Myeloma remission may bring changes in light chain values, but how often do these occur? Dr. Sikander Ailawadhi from the Mayo Clinic explains factors that can impact light chain values, light chain trends he watches for, and frequency of checking light chain values.
So another patient asking, I was told I’m in remission, but my light chain numbers are going up and the lambda is low. Are small fluctuations common?
Dr. Sikander Ailawadhi:
Very good question. And very important to keep in mind, yes, small fluctuations in light chains can happen as the patient mentioned, they said their light chains are going up, but lambda is low, so I’m assuming they’re talking about their kappa light chains higher and the lambda low. For light chains, the most important thing is that we don’t want just an individual isolated value, we want to see a trend if there is an upward trend in one of the values, the abnormal light chain, that is certainly a concern if the involved or the higher light chain is stable.
But the uninvolved or the lower light chain continues to go down. Well, that is still of concern, but may not mean that the disease is coming back, it may mean that the immune system is getting affected a little. All said and done, light chains are very volatile, they are very…they can fluctuate, they can get affected by our kidney function, they can get affected by our hydration status.

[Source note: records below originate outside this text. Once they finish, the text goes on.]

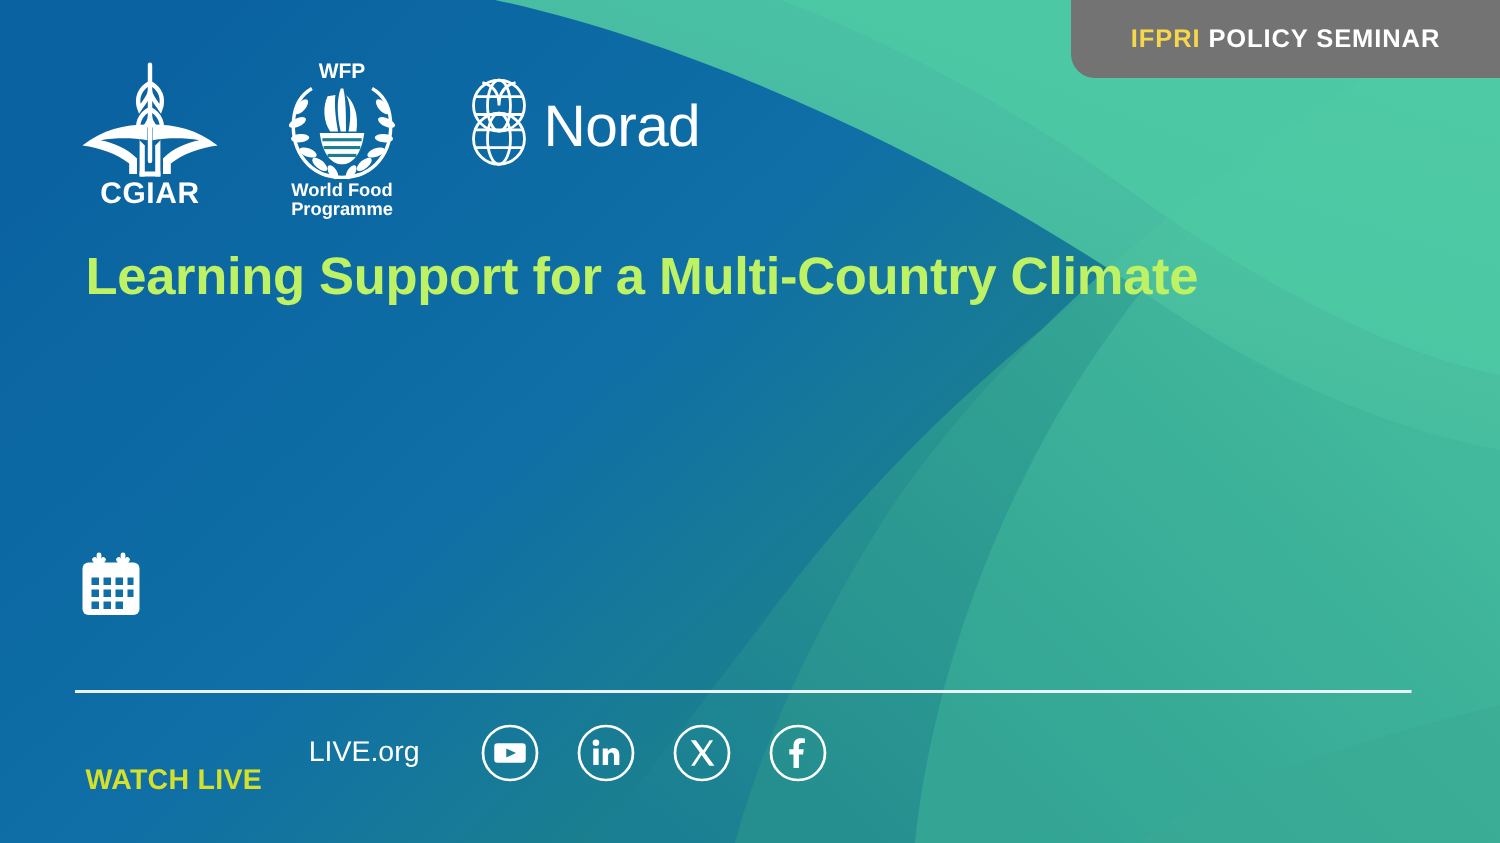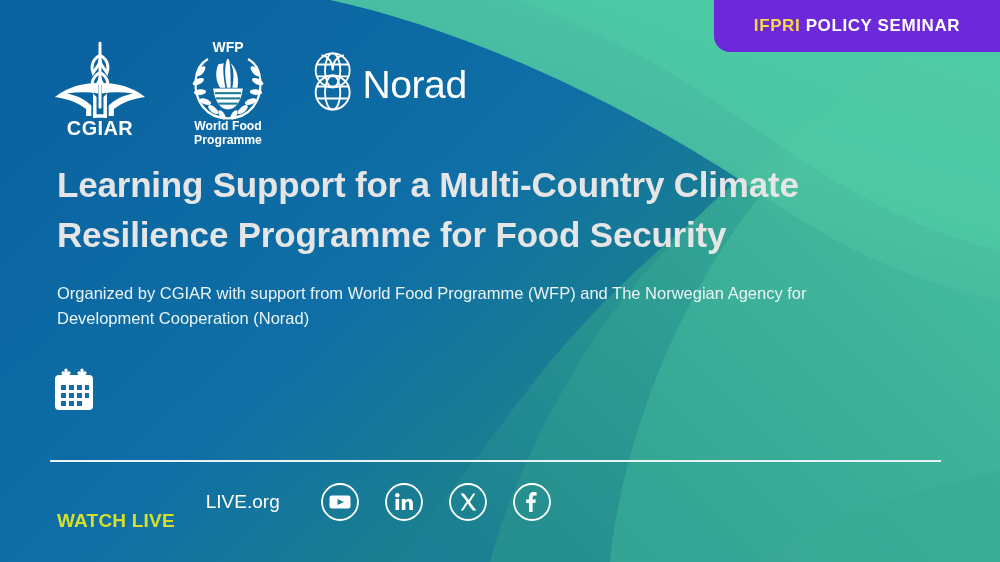"IFPRI POLICY SEMINAR" .badge { background: #6d28d9 -> #737373 }
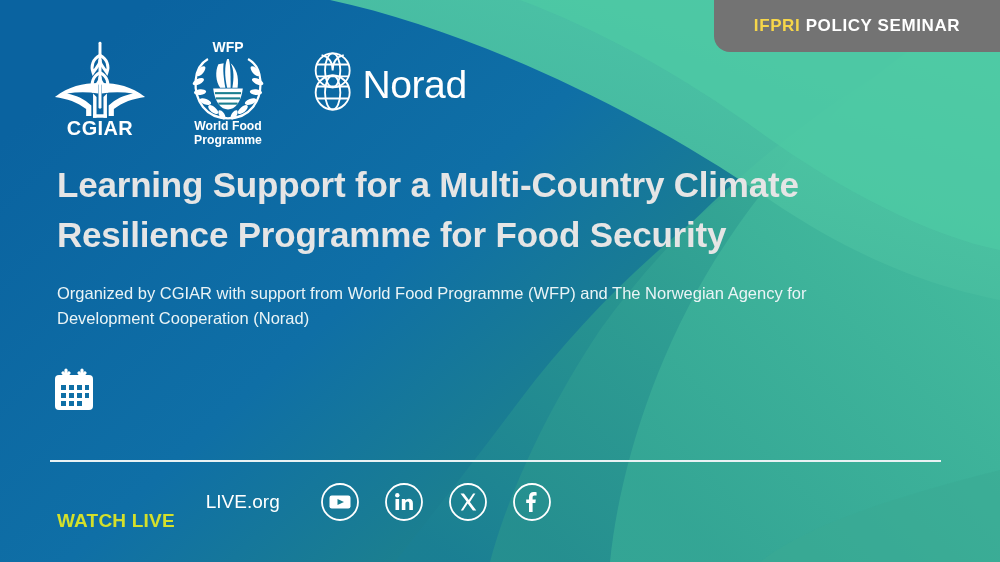"Learning Support for a Multi-Country" .headline { color: #e5e5e5 -> #bef264 }
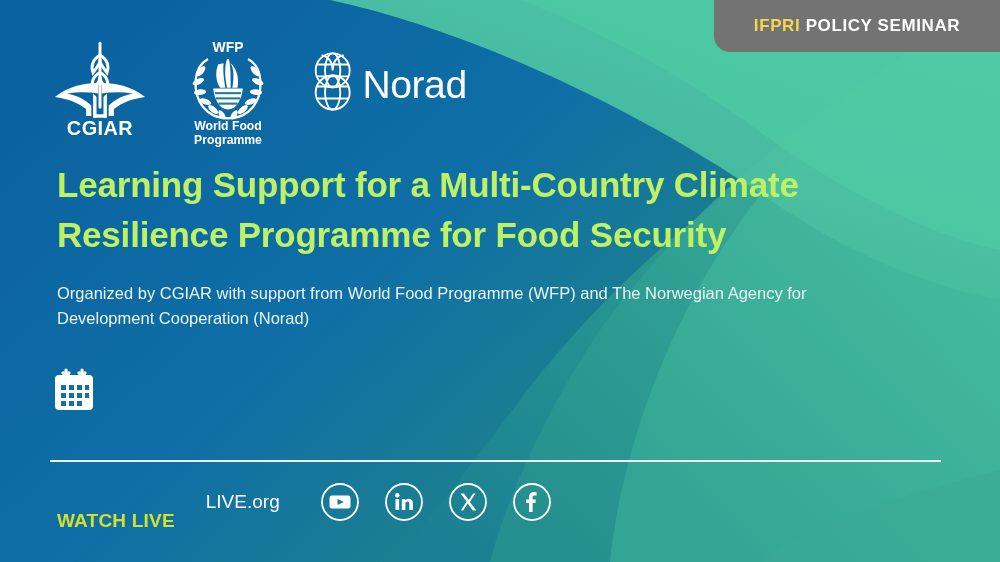"Resilience Programme for Food Security" div { html: <div>Resilience Programme for Food Security</div> -> none }
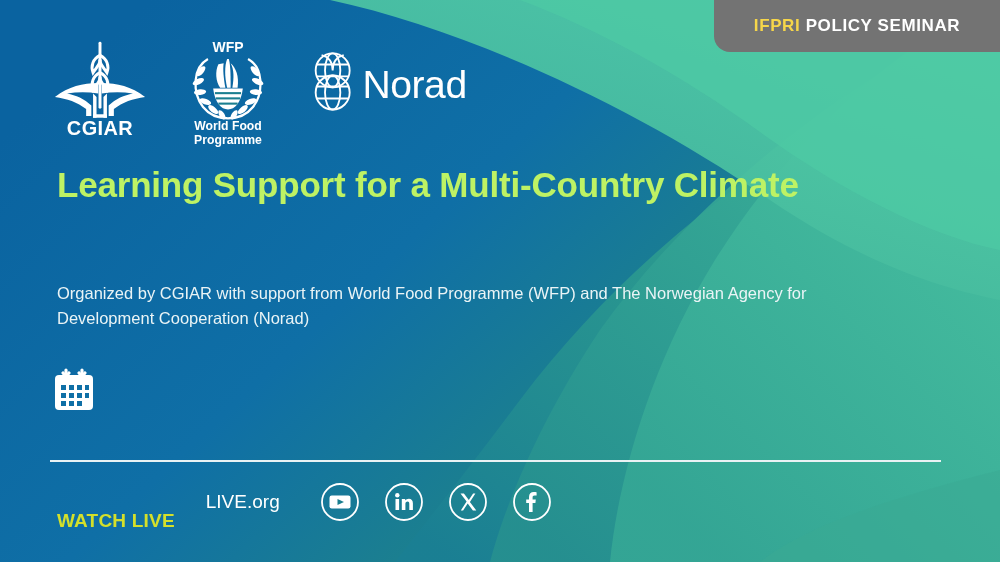"Organized by CGIAR with support" div.subtitle { html: <div> <div>Organized by CGIAR with support from World Food Programme (WFP) and The Norwegian Agency for</div> <div>Development Cooperation (Norad)</div> </div> -> none }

So if there is a concern with light chains, they should be re-checked and there is a persistent movement of the light chains in a certain direction, but that is an important time to figure out, is the disease coming back or is that another reason that the light chains are changing…
Okay, how often do you check those labs in your patients, their light chain?
Dr. Sikander Ailawadhi:
For somebody who’s on active treatment, we check the light chains, we do the whole panel of myeloma lab reassessment with electrophoresis, immunoglobulins, light chains, we do that on a monthly basis for somebody who’s on active treatment, that they are…some patients who are on maintenance and who are doing perfectly fine, and they typically come every three months to clinic visits on maintenance over there, although I prefer to check them every month, but I certainly know logistic challenges and frequency, so sometimes in selected cases, we’ll check it every three months, but in a patient who has been diagnosed with myeloma on treatment or has been on treatment before, personally, I don’t go beyond three months in any case.